Josh Lowey is in his sixth season in LMB and he is to the Mexican League what Loree is to the CPBL.  Lowey is also 33.  Lowey has started the 2019 LMB season 8-0, and his 3.91, while on its face high, is actually the ninth best in a 16-team circuit known for its offense.  Lowey is now an incredible 63-24 in LMB play, a .724 winning percentage.  Unfortunately, Lowey has missed his last two starts.  He’s on the reserved list, rather than the Injured List, so maybe he’s dealing with a family emergency.

Cyle Hankerd and Blake Gailen.  Two more 34 year oldss who have never reached the MLB majors (or come particularly close) but who can play.  Hankerd, who was once a 3rd Round draft pick out of USC, is in his sixth season in LMB.  He has a 1.011 OPS so far in 2019, although he’s only played in 30 games.

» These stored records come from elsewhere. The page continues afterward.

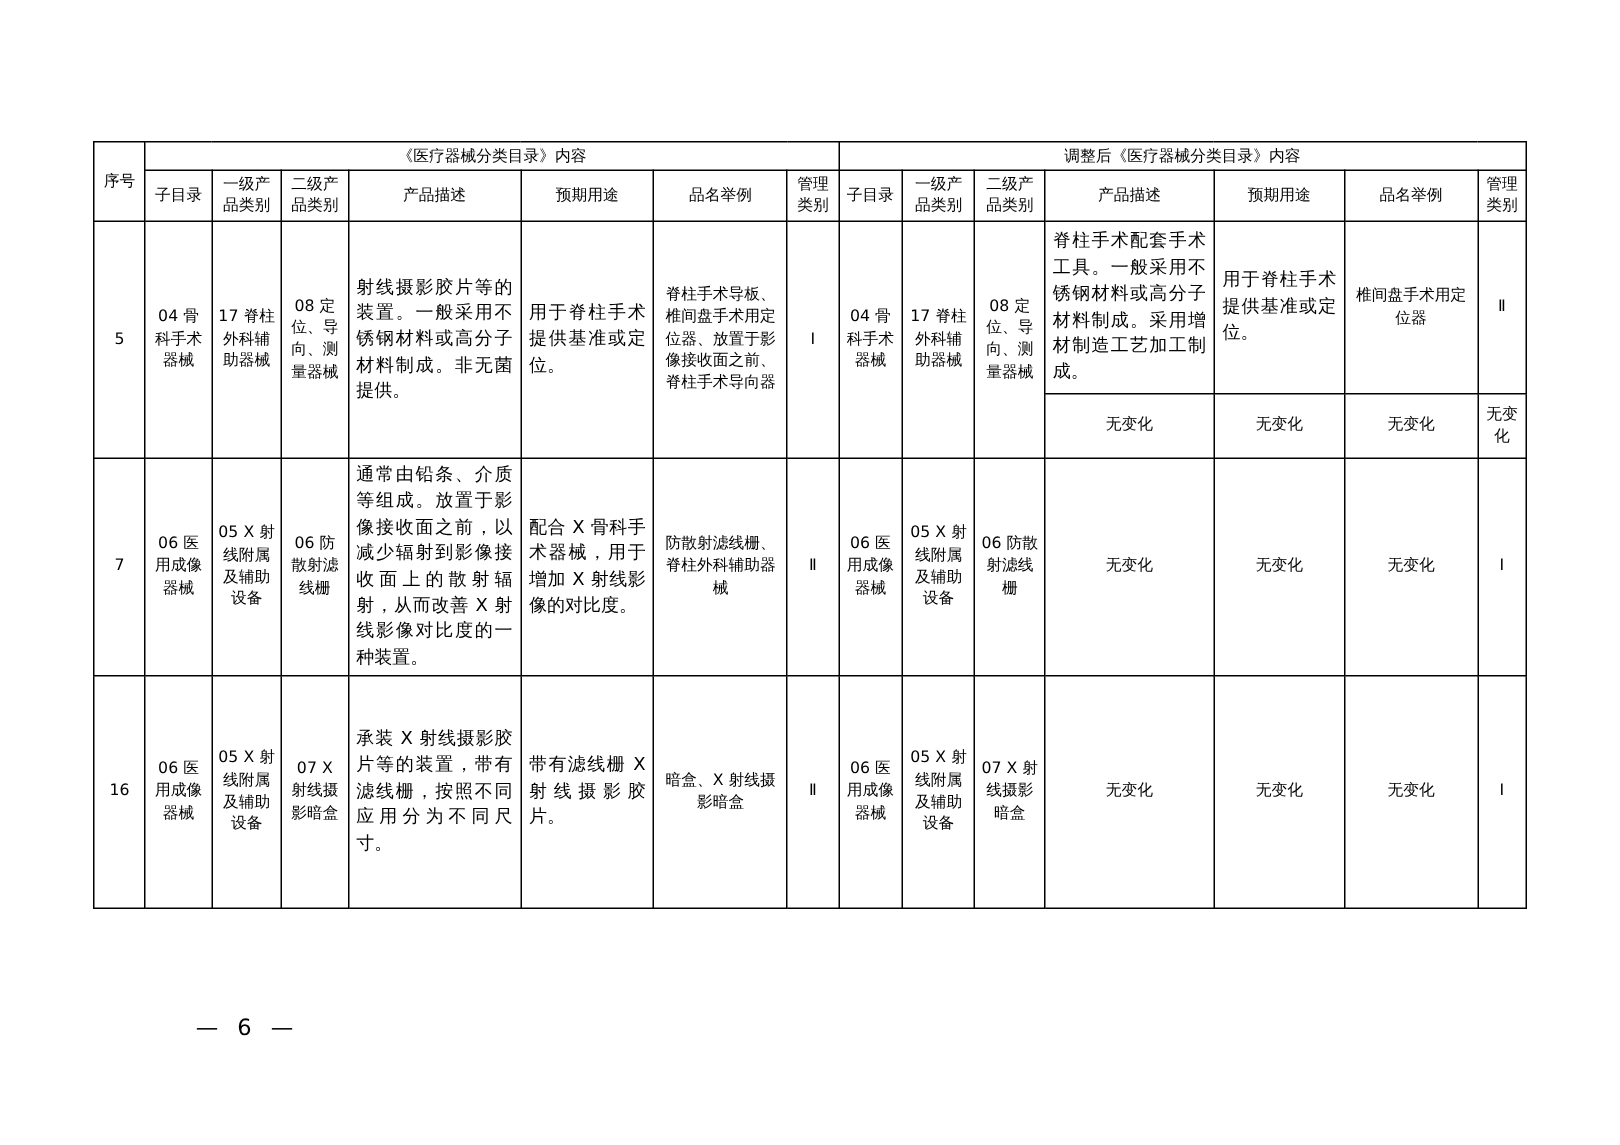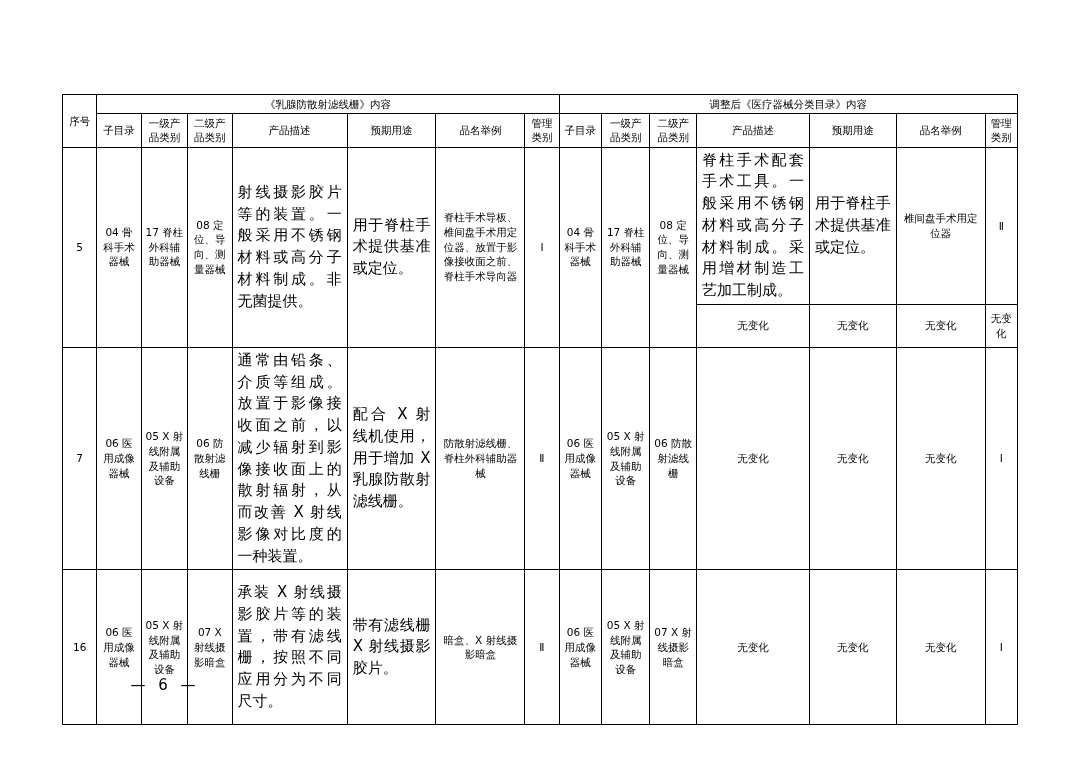--- a/index.html
+++ b/index.html
@@ -47,21 +47,21 @@
     font-size: 11px;
     padding: 4px 1px;
   }
   .center-text {
     font-size: 10.5px;
     line-height: 1.4;
     text-align: center;
     display: block;
   }
   .just-text {
-    font-size: 15px;
+    font-size: 12px;
     line-height: 1.45;
     text-align: justify;
     text-align-last: left;
     display: block;
     padding: 0 2px;
   }
   .mgmt {
     font-size: 11px;
   }
   .seq {
@@ -101,21 +101,21 @@
       <col style="width:46px">
       <col style="width:112px">
       <col style="width:86px">
       <col style="width:88px">
       <col style="width:32px">
     </colgroup>
 
     <thead>
       <tr>
         <td rowspan="2" class="col-head">序号</td>
-        <td colspan="7" class="grp-head">《乳腺防散射滤线栅》内容</td>
+        <td colspan="7" class="grp-head">《医疗器械分类目录》内容</td>
         <td colspan="7" class="grp-head">调整后《医疗器械分类目录》内容</td>
       </tr>
       <tr>
         <td class="col-head">子目录</td>
         <td class="col-head">一级产品类别</td>
         <td class="col-head">二级产品类别</td>
         <td class="col-head">产品描述</td>
         <td class="col-head">预期用途</td>
         <td class="col-head">品名举例</td>
         <td class="col-head">管理类别</td>
@@ -195,21 +195,21 @@
         <td>
             <span class="center-text">05 X 射线附属及辅助设备</span>
           </td>
         <td>
             <span class="center-text">06 防散射滤线栅</span>
           </td>
         <td>
             <span class="just-text">通常由铅条、介质等组成。放置于影像接收面之前，以减少辐射到影像接收面上的散射辐射，从而改善 X 射线影像对比度的一种装置。</span>
           </td>
         <td>
-            <span class="just-text">配合 X 射线机使用，用于增加 X 乳腺防散射滤线栅。</span>
+            <span class="just-text">配合 X 骨科手术器械，用于增加 X 射线影像的对比度。</span>
           </td>
         <td>
             <span class="center-text">防散射滤线栅、脊柱外科辅助器械</span>
           </td>
         <td class="mgmt">Ⅱ</td>
         <td>
             <span class="center-text">06 医用成像器械</span>
           </td>
         <td>
             <span class="center-text">05 X 射线附属及辅助设备</span>

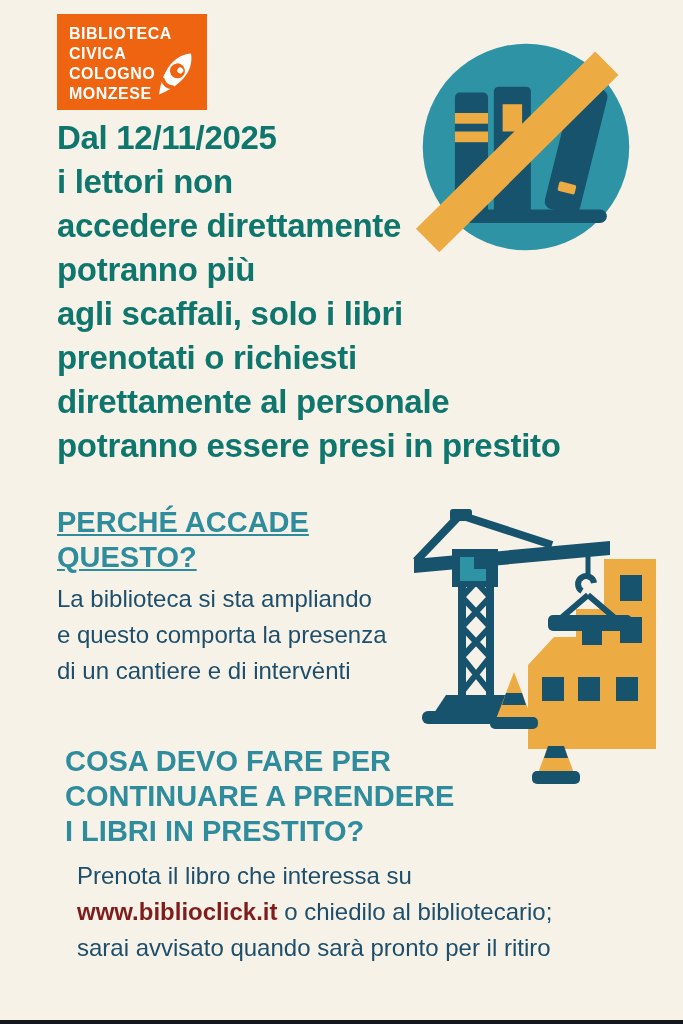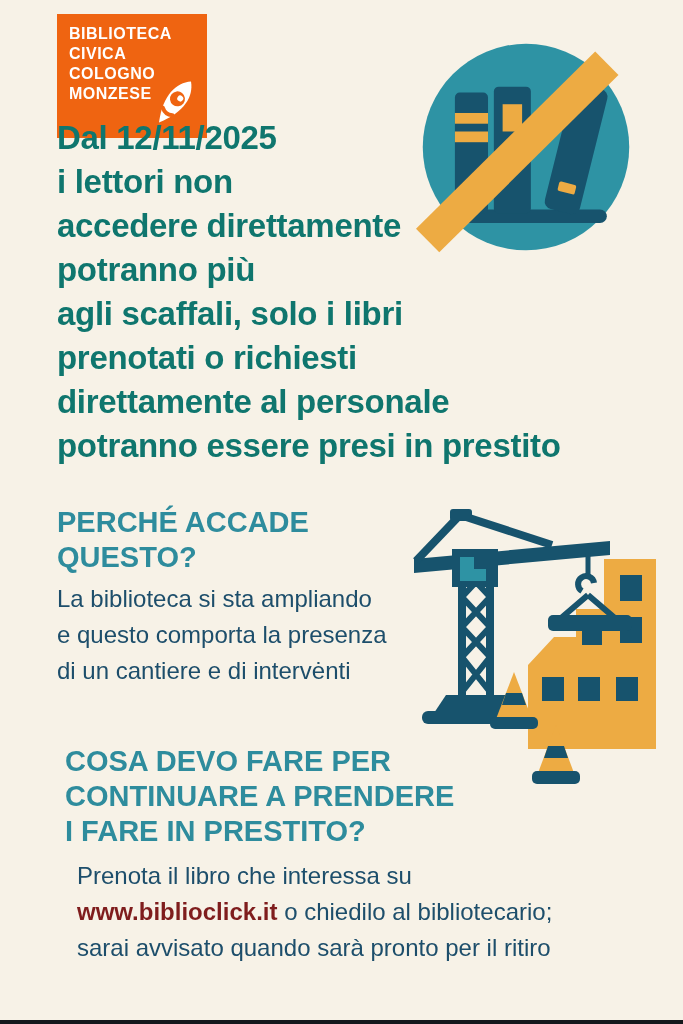--- a/index.html
+++ b/index.html
@@ -7,21 +7,21 @@
     position:relative;
     width:683px;height:1024px;
     margin:0 auto;
     background:#f7f2e7;
     overflow:hidden;
     font-family:"Liberation Sans", sans-serif;
   }
   
   .logo{
     position:absolute;left:57px;top:14px;
-    width:150px;height:124px;
+    width:150px;height:96px;
     background:#ef6411;
     box-sizing:border-box;
     padding:10px 0 12px 12px;
   }
   .logo .line{
     display:block;color:#ffffff;font-weight:bold;
     font-size:16px;line-height:20px;letter-spacing:.5px;
   }
   .logo svg{position:absolute;right:6px;bottom:8px;}
   
@@ -41,21 +41,21 @@
   }
   .sec-title .line{display:block;}
   .sec-body{
     position:absolute;left:57px;
     color:#1d4e6b;
     font-size:24px;line-height:36px;
     z-index:2;
   }
   .sec-body .line{display:block;}
   .sec-body .link{font-weight:bold;color:#7f1d1d;text-decoration:none;}
-  #why-title{top:505px;}
+  #why-title{top:505px;text-decoration:underline;}
   #why-body{top:581px;}
   #how-title{top:744px;margin-left:8px;}
   #how-body{top:858px;margin-left:20px;}
   
   .sign-illus{position:absolute;left:404px;top:38px;z-index:1;}
   .build-illus{position:absolute;left:402px;top:497px;z-index:1;}
   
   .bottom-edge{
     position:absolute;left:0;bottom:0;width:100%;height:4px;
     background:#14181c;
@@ -158,21 +158,21 @@
     <rect x="88" y="220" width="48" height="12" rx="5" fill="#17536d"></rect>
 
     <polygon points="154,228 172,276 136,276" fill="#edab43"></polygon>
     <polygon points="146,249 162,249 166,261 142,261" fill="#17536d"></polygon>
     <rect x="130" y="274" width="48" height="13" rx="5" fill="#17536d"></rect>
   </svg>
 
   <div class="sec-title" id="how-title">
     <span class="line">COSA DEVO FARE PER</span>
     <span class="line">CONTINUARE A PRENDERE</span>
-    <span class="line">I FARE IN PRESTITO?</span>
+    <span class="line">I LIBRI IN PRESTITO?</span>
   </div>
   <div class="sec-body" id="how-body">
     <span class="line">Prenota il libro che interessa su</span>
     <span class="line"><a class="link" href="#">www.biblioclick.it</a><span> o chiedilo al bibliotecario;</span></span>
     <span class="line">sarai avvisato quando sarà pronto per il ritiro</span>
   </div>
 
   <div class="bottom-edge"></div>
 
 </div>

A strong season in the Atlantic League last year got Blake Gailen a job playing for the Dodger’s AAA team in Oklahoma City.  I suspect he’s doing double duty as a coach, whether officially or not, based on the fact that he’s spent a lot of time on the Injured List and is only 3 for 19 when he’s played.  He won’t last much longer on the roster hitting like that, but I expect he’ll go into coaching when they tell him he can’t play any more.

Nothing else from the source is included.